- Data under study
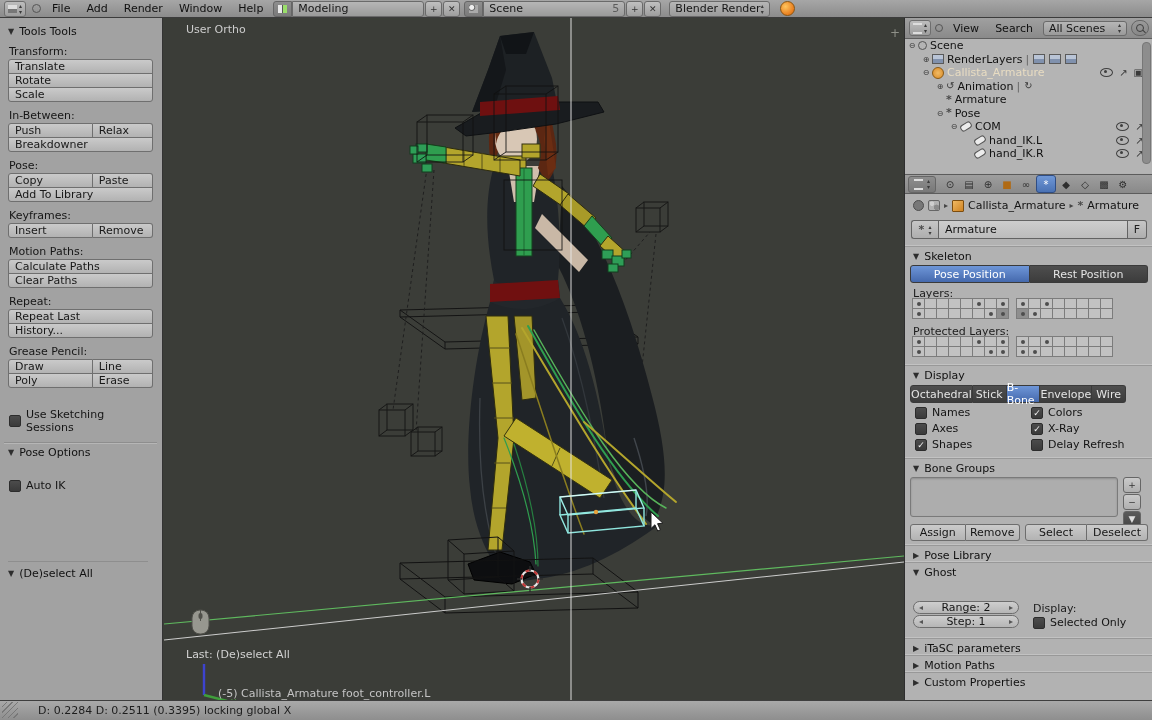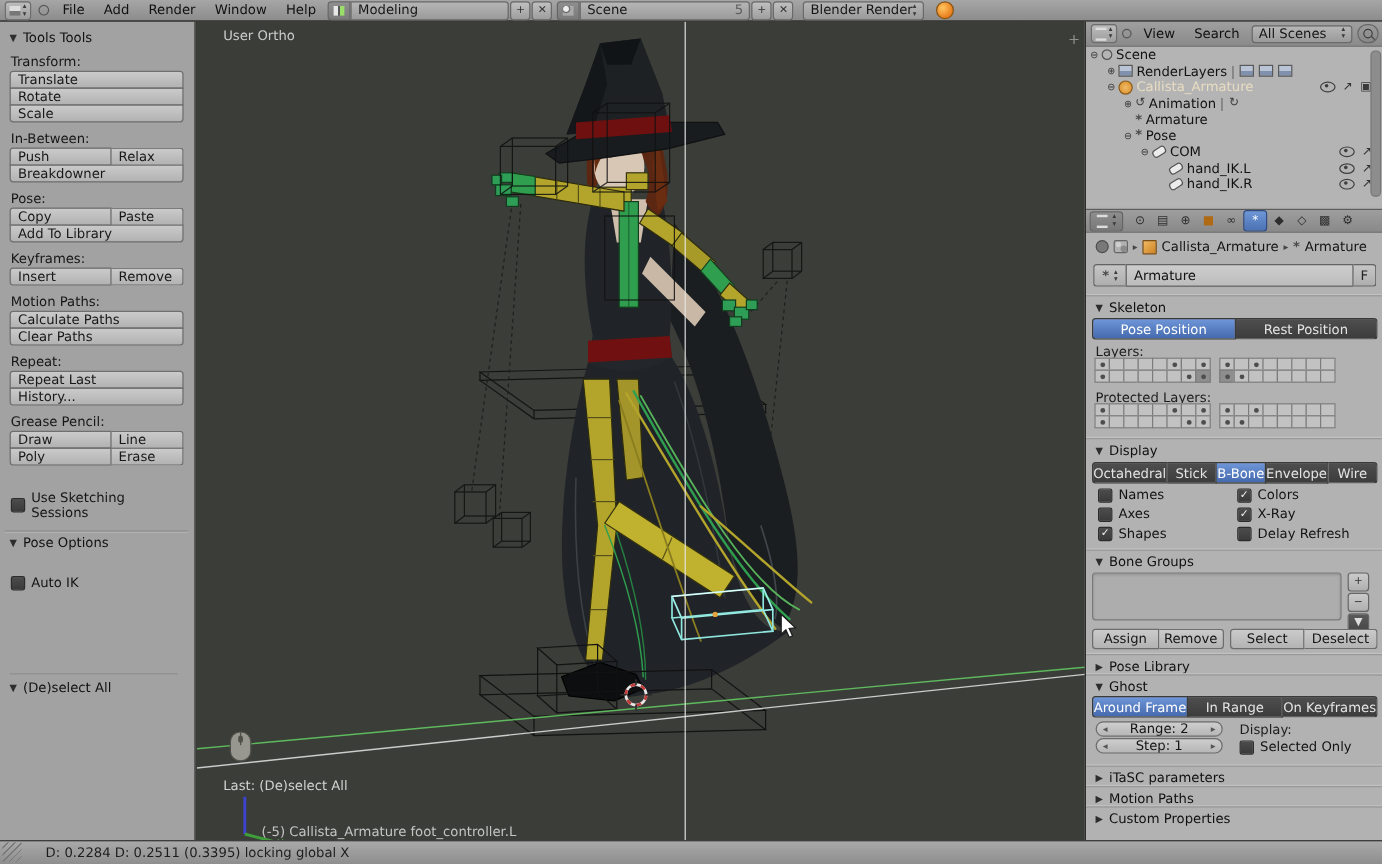--- a/index.html
+++ b/index.html
@@ -675,21 +675,21 @@
             <span class="lcell"></span>
             <span class="lcell"></span>
             <span class="lcell"></span>
           </div>
         </div>
     </div>
     <div class="abs prophead" style="left:0;top:171px;width:248px;padding-left:8px">
       <span class="tri">▼</span>
       <span>Display</span>
     </div>
-    <div class="abs seg" style="left:5px;top:191px;width:238px">
+    <div class="abs seg" style="left:5px;top:191px;width:216px">
       <span class="s">Octahedral</span>
       <span class="s">Stick</span>
       <span class="s on">B-Bone</span>
       <span class="s">Envelope</span>
       <span class="s">Wire</span>
     </div>
     <div class="abs pcheck" style="left:10px;top:212px">
       <span class="cb"></span>
       <span>Names</span>
     </div>
@@ -738,25 +738,20 @@
       <span class="pbtn">Deselect</span>
     </div>
     <div class="abs prophead" style="left:0;top:351px;width:248px;padding-left:8px">
       <span class="tri">▶</span>
       <span>Pose Library</span>
     </div>
     <div class="abs prophead" style="left:0;top:368px;width:248px;padding-left:8px">
       <span class="tri">▼</span>
       <span>Ghost</span>
     </div>
-    <div class="abs seg" style="left:5px;top:386px;width:238px">
-      <span class="s on">Around Frame</span>
-      <span class="s">In Range</span>
-      <span class="s">On Keyframes</span>
-    </div>
     <div class="abs stepper" style="left:8px;top:407px;width:106px">
       <span class="arr">◂</span>
       <span class="val">Range: 2</span>
       <span class="arr">▸</span>
     </div>
     <div class="abs stepper" style="left:8px;top:421px;width:106px">
       <span class="arr">◂</span>
       <span class="val">Step: 1</span>
       <span class="arr">▸</span>
     </div>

- Your assignment
A faithful copy of the entries above is needed, one that contains no images.

- Solution
--- a/index.html
+++ b/index.html
@@ -675,21 +675,21 @@
             <span class="lcell"></span>
             <span class="lcell"></span>
             <span class="lcell"></span>
           </div>
         </div>
     </div>
     <div class="abs prophead" style="left:0;top:171px;width:248px;padding-left:8px">
       <span class="tri">▼</span>
       <span>Display</span>
     </div>
-    <div class="abs seg" style="left:5px;top:191px;width:238px">
+    <div class="abs seg" style="left:5px;top:191px;width:216px">
       <span class="s">Octahedral</span>
       <span class="s">Stick</span>
       <span class="s on">B-Bone</span>
       <span class="s">Envelope</span>
       <span class="s">Wire</span>
     </div>
     <div class="abs pcheck" style="left:10px;top:212px">
       <span class="cb"></span>
       <span>Names</span>
     </div>
@@ -738,25 +738,20 @@
       <span class="pbtn">Deselect</span>
     </div>
     <div class="abs prophead" style="left:0;top:351px;width:248px;padding-left:8px">
       <span class="tri">▶</span>
       <span>Pose Library</span>
     </div>
     <div class="abs prophead" style="left:0;top:368px;width:248px;padding-left:8px">
       <span class="tri">▼</span>
       <span>Ghost</span>
     </div>
-    <div class="abs seg" style="left:5px;top:386px;width:238px">
-      <span class="s on">Around Frame</span>
-      <span class="s">In Range</span>
-      <span class="s">On Keyframes</span>
-    </div>
     <div class="abs stepper" style="left:8px;top:407px;width:106px">
       <span class="arr">◂</span>
       <span class="val">Range: 2</span>
       <span class="arr">▸</span>
     </div>
     <div class="abs stepper" style="left:8px;top:421px;width:106px">
       <span class="arr">◂</span>
       <span class="val">Step: 1</span>
       <span class="arr">▸</span>
     </div>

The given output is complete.